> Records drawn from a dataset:

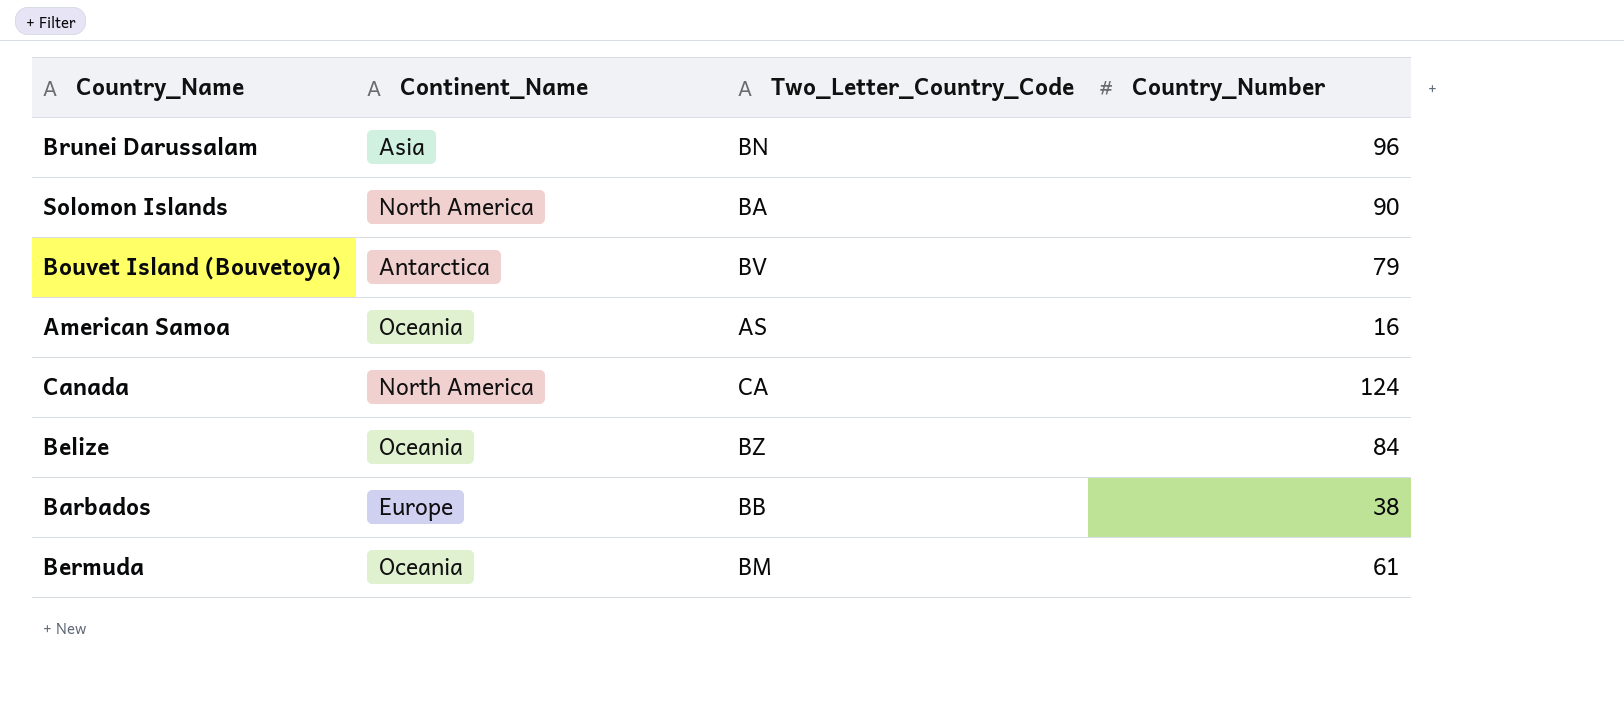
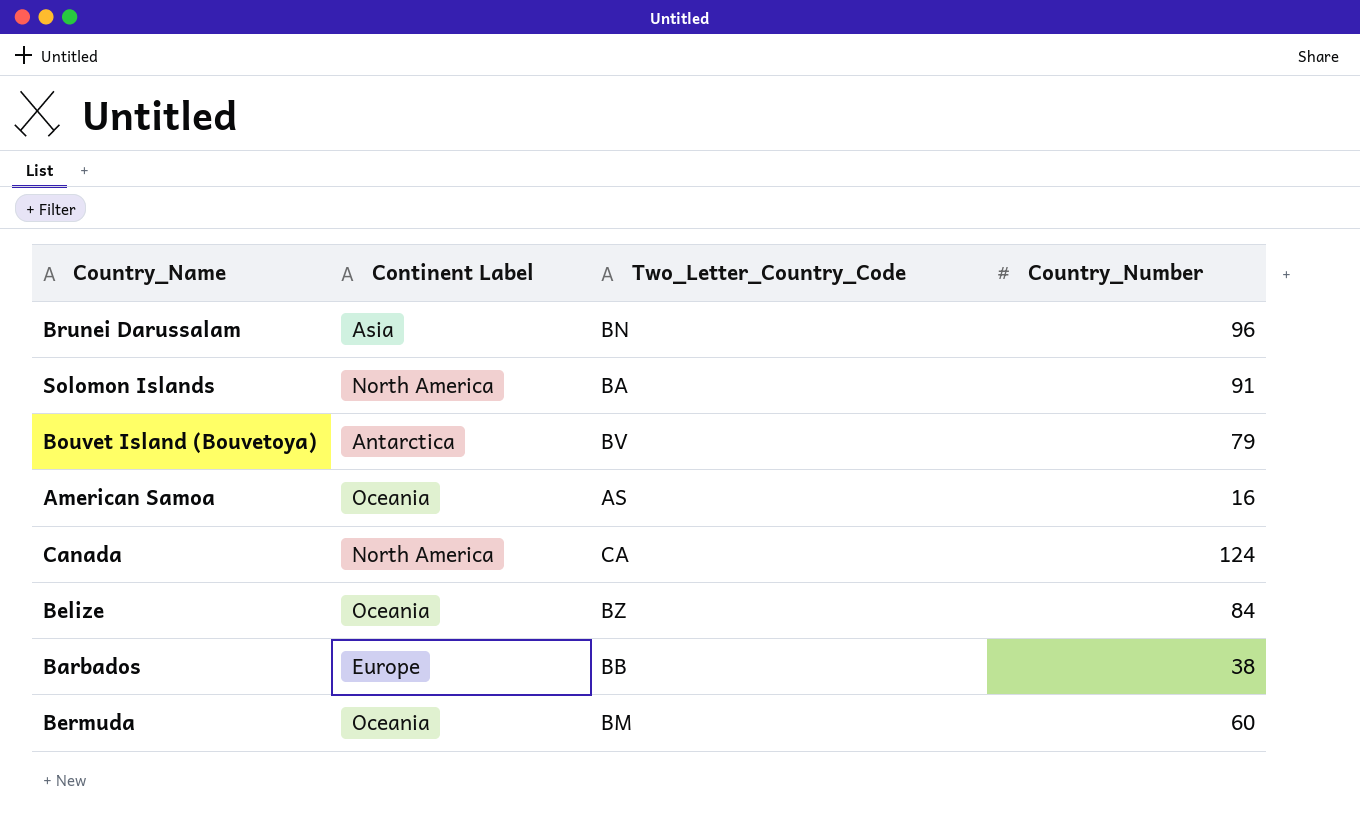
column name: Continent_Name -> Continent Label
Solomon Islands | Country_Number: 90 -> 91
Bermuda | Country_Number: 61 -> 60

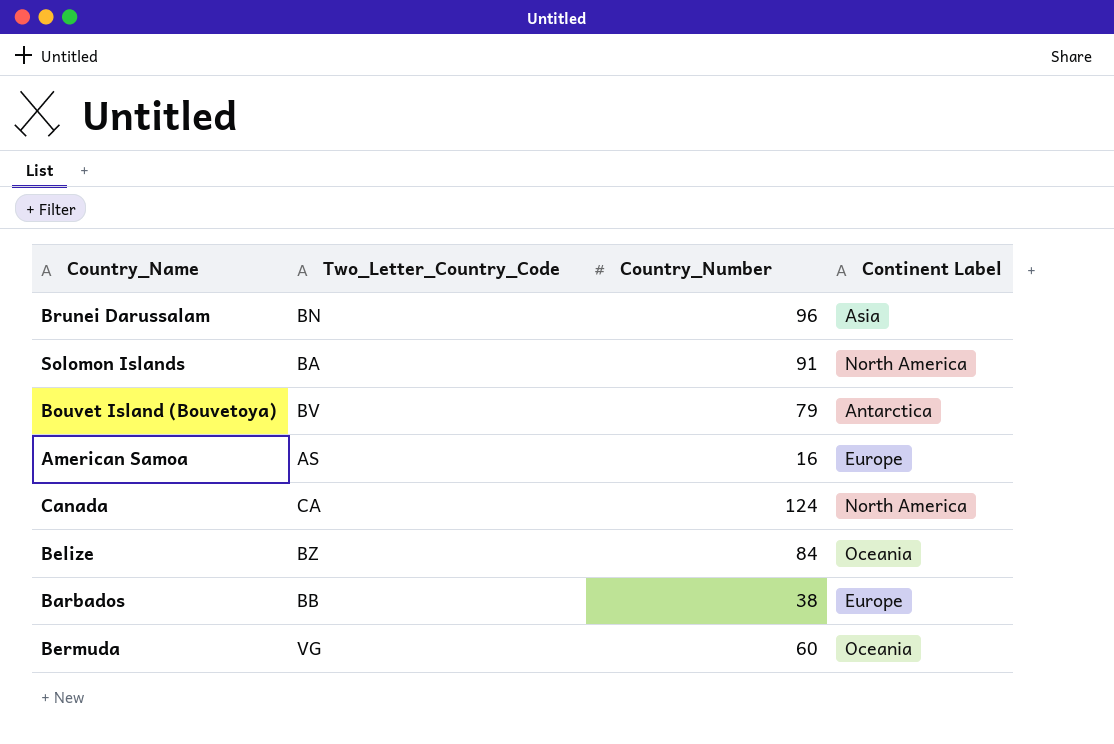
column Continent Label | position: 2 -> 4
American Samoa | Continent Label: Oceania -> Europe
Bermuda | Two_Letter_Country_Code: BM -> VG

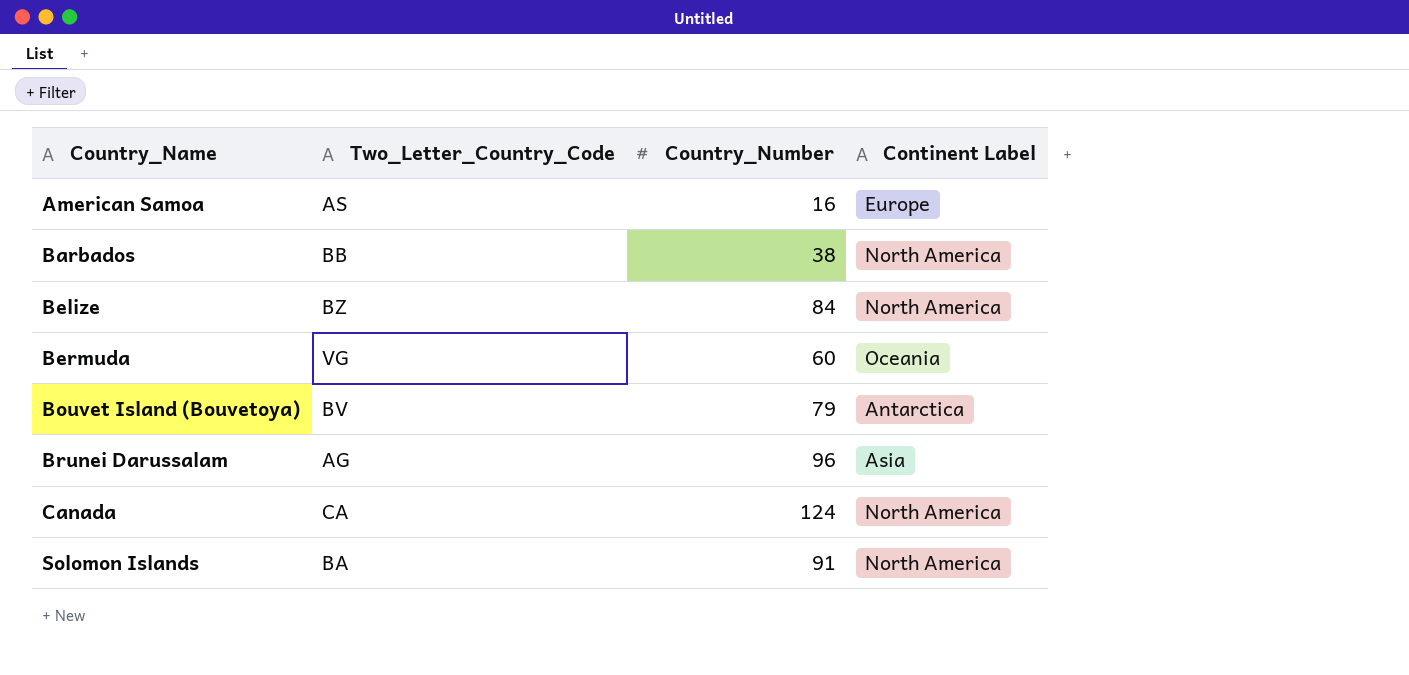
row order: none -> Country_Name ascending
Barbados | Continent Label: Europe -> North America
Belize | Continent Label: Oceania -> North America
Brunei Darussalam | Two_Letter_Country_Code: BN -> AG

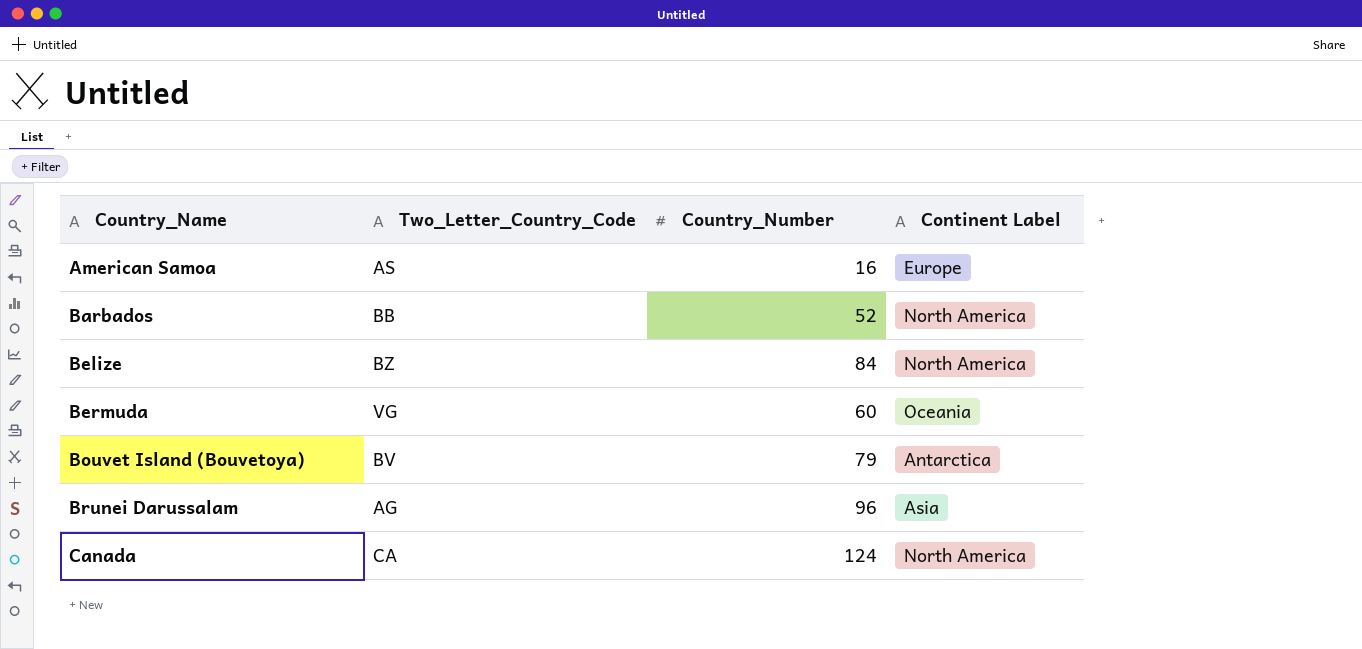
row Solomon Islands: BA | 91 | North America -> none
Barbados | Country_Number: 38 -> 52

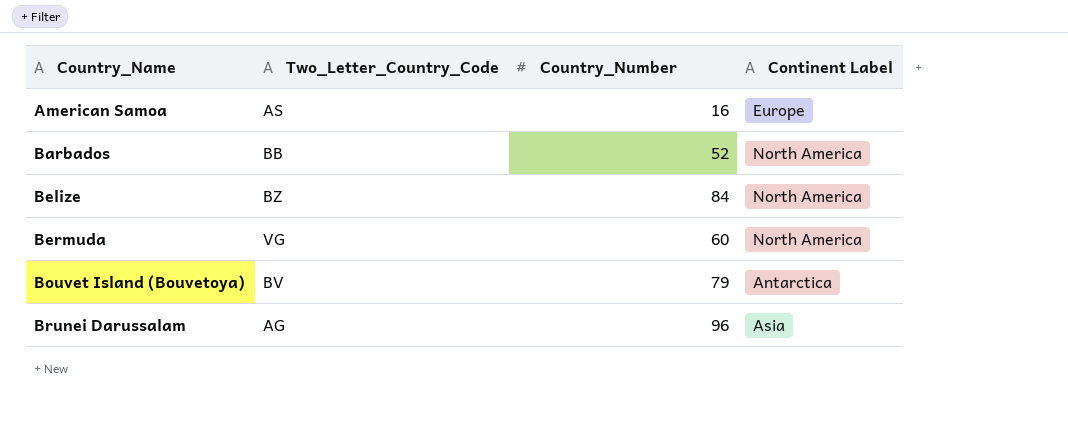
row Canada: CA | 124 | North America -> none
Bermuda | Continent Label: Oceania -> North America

> TRY IT: Give the lines again exactly, starting where the entries begin and stopping once the line with "row order: none -> Country_Name ascending" is included; pictures are not copied.

> EXERCISE SOLUTION:
column name: Continent_Name -> Continent Label
Solomon Islands | Country_Number: 90 -> 91
Bermuda | Country_Number: 61 -> 60

column Continent Label | position: 2 -> 4
American Samoa | Continent Label: Oceania -> Europe
Bermuda | Two_Letter_Country_Code: BM -> VG

row order: none -> Country_Name ascending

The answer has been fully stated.